Sometimes, my higher power hauls off and punches me in the jaw.
Rude- if you ask me. I mean, obviously, the higher power doesn’t ask. Why would it? It’s the infinite source. My opinion (which could all be a simulation anyway if Silas Beane at UW Seattle is making any headway with his current theorems and experiments) does not matter to the higher p.
My well-being, spiritual growth, and serenity? Yes, I’m sure my higher power checks in on those things during my one on one prayers and meditations. My opinions? Not so much.
To be both fair and transparent, my higher power had been tapping me on the shoulder for roughly six months. “Excuse me, but you seem to be losing control of the situation that is your life, could you please get honest?” and “Hey I’m just sitting over here in the quantum realm realizing that you’re gaining weight and crying a lot and ignoring all your friends, I think honesty might help you.” And my personal favorite, “Yep, I’m sure eating Roscoe’s is going to bury the feelings that you have about your secret relapse, but I noticed your overalls are in the trash- did they stop fitting?” Okay, so the last message from my higher power was snarkier, but I clearly wasn’t paying attention.
Finally, about six weeks before the end times started, God punched me in the face.
Someone near and dear to my heart came to me to admit to a relapse. They apologized to me because I’d given them what we in the rooms call a “dirty cake” (celebrating one or more years of sobriety when you haven’t actually been sober for that amount of time). They were repentant, they had begun working with a new sponsor and felt as though they were grasping the steps in a real way for the first time. I looked into the eyes of my friend and remembered the cake they’d given me, and the gratitude they’d shared for the opportunity… and I felt like a complete asshole.
I’d been carrying around, for nearly 18 months, the secret of a four-day bender I’d gone on after a relationship had turned out poorly. During that time, I was working in treatment, got a promotion, celebrated a sobriety birthday and spoke for a state assemblywoman about the importance of giving women the opportunity and support to recover after incarceration.
I was a walking fraud.
No one in my life knew this secret. I just continued to spiral out of control, making increasingly poor and erratic decisions, and leeching off of the emotional stability of the people around me.
It took a couple of weeks of self-loathing and toying with the idea that I could probably just go back to drinking because I was a heroin addict and booze was fine before the higher power nudged me again. I was miserable so I called a fellow alcoholic. During the entire conversation, I inherently knew that what I needed was to ask this woman to sponsor me. Knowing and wanting are two very different things. I didn’t want to ask anyone to sponsor me. What I wanted was to ignore the sponsor I already had and continue to lie.

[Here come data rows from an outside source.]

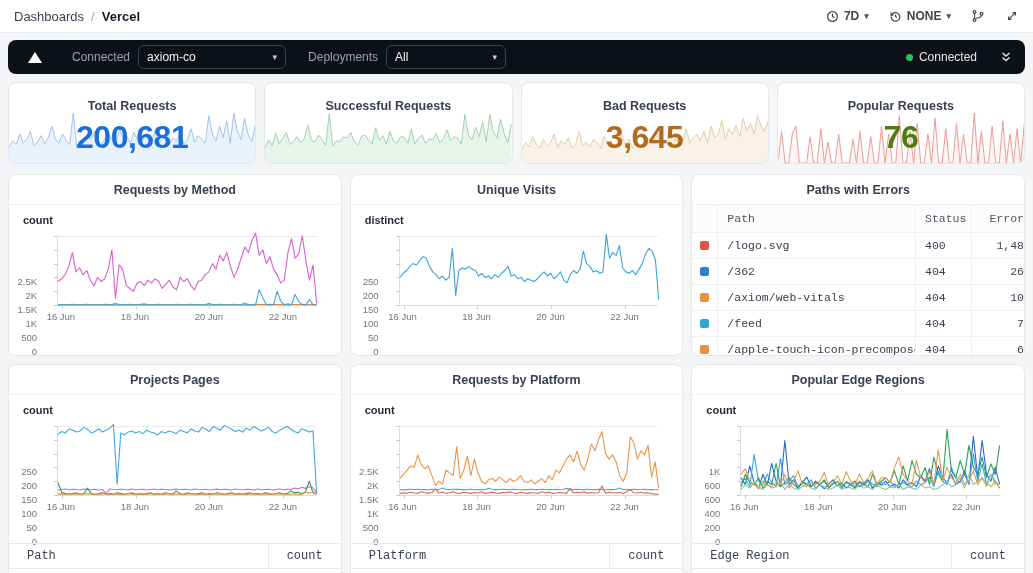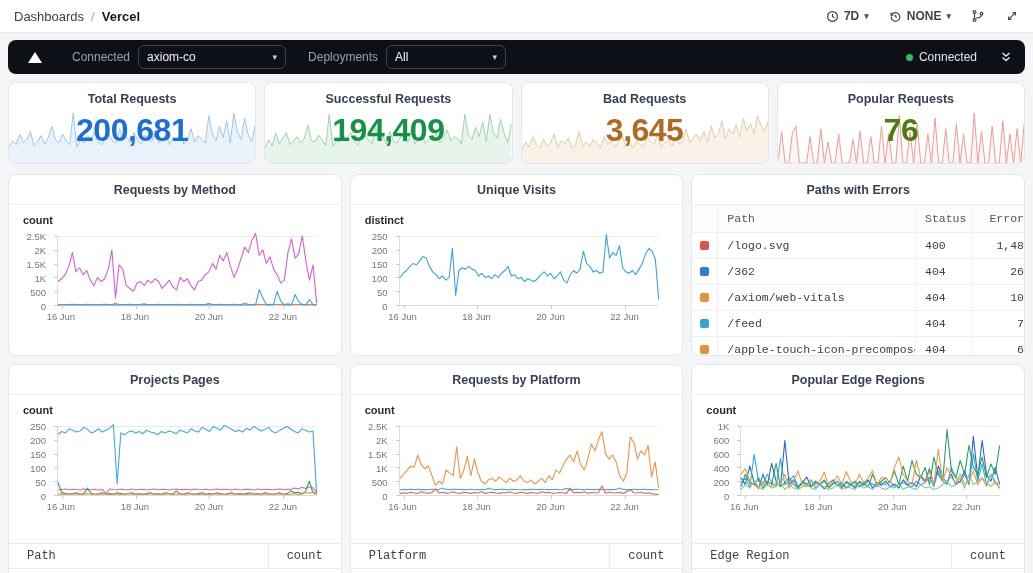--- a/index.html
+++ b/index.html
@@ -33,33 +33,33 @@
   .conn-dot { width:7px; height:7px; border-radius:50%; background:#2fbf62; }
   .dbl-chev { color:#e5e8ea; cursor:pointer; display:flex; }
 
   
   .stats-row  { margin:8px 8px 0; display:grid; grid-template-columns:repeat(4,1fr); gap:8px; height:82px; }
   .mid-row    { margin:10px 8px 0; display:grid; grid-template-columns:repeat(3,1fr); gap:8px; height:182px; }
   .bot-row    { margin:8px 8px 0; display:grid; grid-template-columns:repeat(3,1fr); gap:8px; height:230px; }
   .card { background:#ffffff; border:1px solid #e5e7ea; border-radius:8px; overflow:hidden; position:relative; }
 
   
-  .stat-title { text-align:center; font-size:12.5px; font-weight:700; color:#374151; margin-top:9px; position:relative; z-index:2; }
+  .stat-title { text-align:center; font-size:12.5px; font-weight:700; color:#374151; margin-top:16px; position:relative; z-index:2; }
   .stat-value { text-align:center; font-size:32px; font-weight:700; letter-spacing:-0.5px; position:relative; z-index:2; margin-top:6px; }
   .spark { position:absolute; left:0; right:0; bottom:0; height:58px; z-index:1; }
   .spark svg { width:100%; height:100%; display:block; overflow:visible; }
 
   
   .card-head { height:30px; display:flex; align-items:center; justify-content:center;
                border-bottom:1px solid #eef0f3; font-size:12.5px; font-weight:700; color:#374151; }
   .card-body { padding:7px 12px 0; }
   .metric { font-size:11px; font-weight:700; color:#1f2937; margin:2px 0 10px 2px; }
   .chart { position:relative; height:86px; }
   .ylab { position:absolute; left:0; top:0; bottom:16px; width:32px; font-size:9.5px; color:#6f7780; }
-  .ylab span { position:absolute; right:7px; transform:translateY(-50%); }
+  .ylab span { position:absolute; right:16px; transform:translateY(-50%);margin-top:45px; }
   .plot { position:absolute; left:36px; right:12px; top:0; bottom:16px;
           border-left:1px solid #d9dce1; border-bottom:1px solid #d9dce1; }
   .topgrid { position:absolute; left:0; right:0; top:0; height:1px; background:#e9ebef; }
   .plotsvg { position:absolute; left:0; top:0; width:100%; height:100%; overflow:visible; }
   .ytick { position:absolute; left:-4px; width:4px; height:1px; background:#c9cdd3; }
   .xtick { position:absolute; bottom:-4px; width:1px; height:4px; background:#c9cdd3; }
   .xlab { position:absolute; left:36px; right:12px; bottom:0; height:12px; font-size:9.5px; color:#6f7780; }
   .xlab span { position:absolute; bottom:0; transform:translateX(-50%); white-space:nowrap; }
 
   
@@ -164,21 +164,20 @@
     <div class="stat-value" style="color: rgb(28, 111, 216);">200,681</div>
     <div class="spark">
         <svg viewBox="0 0 100 100" preserveAspectRatio="none">
           <polygon points="0,100 0.00,72.73 1.45,61.82 2.90,68.18 4.35,50.00 5.80,65.45 7.25,59.09 8.70,45.45 10.14,70.00 11.59,63.64 13.04,52.73 14.49,67.27 15.94,56.36 17.39,36.36 18.84,59.09 20.29,65.45 21.74,50.00 23.19,61.82 24.64,68.18 26.09,13.64 27.54,72.73 28.99,60.00 30.43,65.45 31.88,52.73 33.33,59.09 34.78,45.45 36.23,63.64 37.68,68.18 39.13,56.36 40.58,50.00 42.03,61.82 43.48,65.45 44.93,40.91 46.38,59.09 47.83,54.55 49.28,65.45 50.72,47.27 52.17,60.00 53.62,67.27 55.07,52.73 56.52,57.27 57.97,63.64 59.42,43.64 60.87,65.45 62.32,59.09 63.77,50.00 65.22,68.18 66.67,56.36 68.12,61.82 69.57,47.27 71.01,67.27 72.46,60.00 73.91,40.91 75.36,63.64 76.81,52.73 78.26,59.09 79.71,65.45 81.16,18.18 82.61,50.00 84.06,61.82 85.51,36.36 86.96,56.36 88.41,27.27 89.86,65.45 91.30,13.64 92.75,45.45 94.20,59.09 95.65,22.73 97.10,50.00 98.55,63.64 100.00,34.55 100,100" fill="rgba(147,187,233,0.20)" stroke="none"></polygon>
           <polyline points="0.00,72.73 1.45,61.82 2.90,68.18 4.35,50.00 5.80,65.45 7.25,59.09 8.70,45.45 10.14,70.00 11.59,63.64 13.04,52.73 14.49,67.27 15.94,56.36 17.39,36.36 18.84,59.09 20.29,65.45 21.74,50.00 23.19,61.82 24.64,68.18 26.09,13.64 27.54,72.73 28.99,60.00 30.43,65.45 31.88,52.73 33.33,59.09 34.78,45.45 36.23,63.64 37.68,68.18 39.13,56.36 40.58,50.00 42.03,61.82 43.48,65.45 44.93,40.91 46.38,59.09 47.83,54.55 49.28,65.45 50.72,47.27 52.17,60.00 53.62,67.27 55.07,52.73 56.52,57.27 57.97,63.64 59.42,43.64 60.87,65.45 62.32,59.09 63.77,50.00 65.22,68.18 66.67,56.36 68.12,61.82 69.57,47.27 71.01,67.27 72.46,60.00 73.91,40.91 75.36,63.64 76.81,52.73 78.26,59.09 79.71,65.45 81.16,18.18 82.61,50.00 84.06,61.82 85.51,36.36 86.96,56.36 88.41,27.27 89.86,65.45 91.30,13.64 92.75,45.45 94.20,59.09 95.65,22.73 97.10,50.00 98.55,63.64 100.00,34.55" fill="none" stroke="#9fc5ed" stroke-width="1" vector-effect="non-scaling-stroke" stroke-linejoin="round"></polyline>
         </svg>
       </div>
   </div>
   <div class="card">
     <div class="stat-title">Successful Requests</div>
-    <div class="stat-value" style="color: rgb(22, 146, 69);">194,409</div>
     <div class="spark">
         <svg viewBox="0 0 100 100" preserveAspectRatio="none">
           <polygon points="0,100 0.00,74.55 1.45,60.00 2.90,70.00 4.35,48.18 5.80,67.27 7.25,57.27 8.70,47.27 10.14,68.18 11.59,61.82 13.04,54.55 14.49,65.45 15.94,58.18 17.39,34.55 18.84,60.91 20.29,63.64 21.74,51.82 23.19,60.00 24.64,70.00 26.09,15.45 27.54,70.91 28.99,61.82 30.43,63.64 31.88,54.55 33.33,57.27 34.78,47.27 36.23,61.82 37.68,70.00 39.13,54.55 40.58,51.82 42.03,60.00 43.48,67.27 44.93,39.09 46.38,60.91 47.83,52.73 49.28,67.27 50.72,45.45 52.17,61.82 53.62,65.45 55.07,54.55 56.52,55.45 57.97,65.45 59.42,41.82 60.87,67.27 62.32,57.27 63.77,51.82 65.22,66.36 66.67,58.18 68.12,60.00 69.57,49.09 71.01,65.45 72.46,58.18 73.91,42.73 75.36,61.82 76.81,54.55 78.26,57.27 79.71,67.27 81.16,16.36 82.61,51.82 84.06,60.00 85.51,38.18 86.96,54.55 88.41,29.09 89.86,63.64 91.30,15.45 92.75,47.27 94.20,57.27 95.65,24.55 97.10,48.18 98.55,65.45 100.00,32.73 100,100" fill="rgba(134,199,160,0.20)" stroke="none"></polygon>
           <polyline points="0.00,74.55 1.45,60.00 2.90,70.00 4.35,48.18 5.80,67.27 7.25,57.27 8.70,47.27 10.14,68.18 11.59,61.82 13.04,54.55 14.49,65.45 15.94,58.18 17.39,34.55 18.84,60.91 20.29,63.64 21.74,51.82 23.19,60.00 24.64,70.00 26.09,15.45 27.54,70.91 28.99,61.82 30.43,63.64 31.88,54.55 33.33,57.27 34.78,47.27 36.23,61.82 37.68,70.00 39.13,54.55 40.58,51.82 42.03,60.00 43.48,67.27 44.93,39.09 46.38,60.91 47.83,52.73 49.28,67.27 50.72,45.45 52.17,61.82 53.62,65.45 55.07,54.55 56.52,55.45 57.97,65.45 59.42,41.82 60.87,67.27 62.32,57.27 63.77,51.82 65.22,66.36 66.67,58.18 68.12,60.00 69.57,49.09 71.01,65.45 72.46,58.18 73.91,42.73 75.36,61.82 76.81,54.55 78.26,57.27 79.71,67.27 81.16,16.36 82.61,51.82 84.06,60.00 85.51,38.18 86.96,54.55 88.41,29.09 89.86,63.64 91.30,15.45 92.75,47.27 94.20,57.27 95.65,24.55 97.10,48.18 98.55,65.45 100.00,32.73" fill="none" stroke="#9fd2af" stroke-width="1" vector-effect="non-scaling-stroke" stroke-linejoin="round"></polyline>
         </svg>
       </div>
   </div>
   <div class="card">
     <div class="stat-title">Bad Requests</div>
     <div class="stat-value" style="color: rgb(178, 106, 30);">3,645</div>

Nevertheless, I met with her, went to lunch, and spent four and a half hours in a tiny booth at the Bourgeois Pig getting more honest with her than I’ve ever been in recovery. Every detail of relapse, omission, and insecurity began to pour out of me. I don’t know what it was about that moment, the lighting, the woman sitting in front of me, but I found a moment of desperation that was unlike anything I’d ever known. “If you’re doing this, be honest, keep going. You’re not going to throw up, just keep talking,” my higher power was saying. I don’t know what came over me.
What I do know, is that the following day, the city of Los Angeles closed and we were all plunged into a collective fear that normally would have toppled me. During this quarantine I’ve lost relationships, I’ve switched jobs, and I’ve had to make the dreaded call to the landlord who took a chance on me, asking for an extension on my rent. It’s been a rough three weeks.
The woman I met with has taken every call, reminding me daily of both my character defects and my need to be gentle with myself. The friends I used to keep at arm’s length because they were living sobriety and I was lying my way through it, have called every day to check in and make sure we all get community during this time of crisis. I’ve done more step work via FaceTime in the last three weeks then I’ve done collectively in the last three years.
I feel my spirit healing, and I’m responding differently as patterns play out in my life than I ever have before.
This pandemic is fucking terrifying. I’m literally afraid all of the time, in this bizarre way where I’m never sure if I’m over or under-reacting. However, I am walking through this situation with the knowledge that I’m being guided by a higher power that did everything it could to show me how much I would need program and community. I’ve got a higher power that, even when I was refusing to listen, kept pushing to show me that I was about to enter a season in my life where I would need sobriety more than ever, a season that required rigorous honesty and being fearless from the very start. I’m so grateful for that.
And, my jaw becomes a little less sore each day.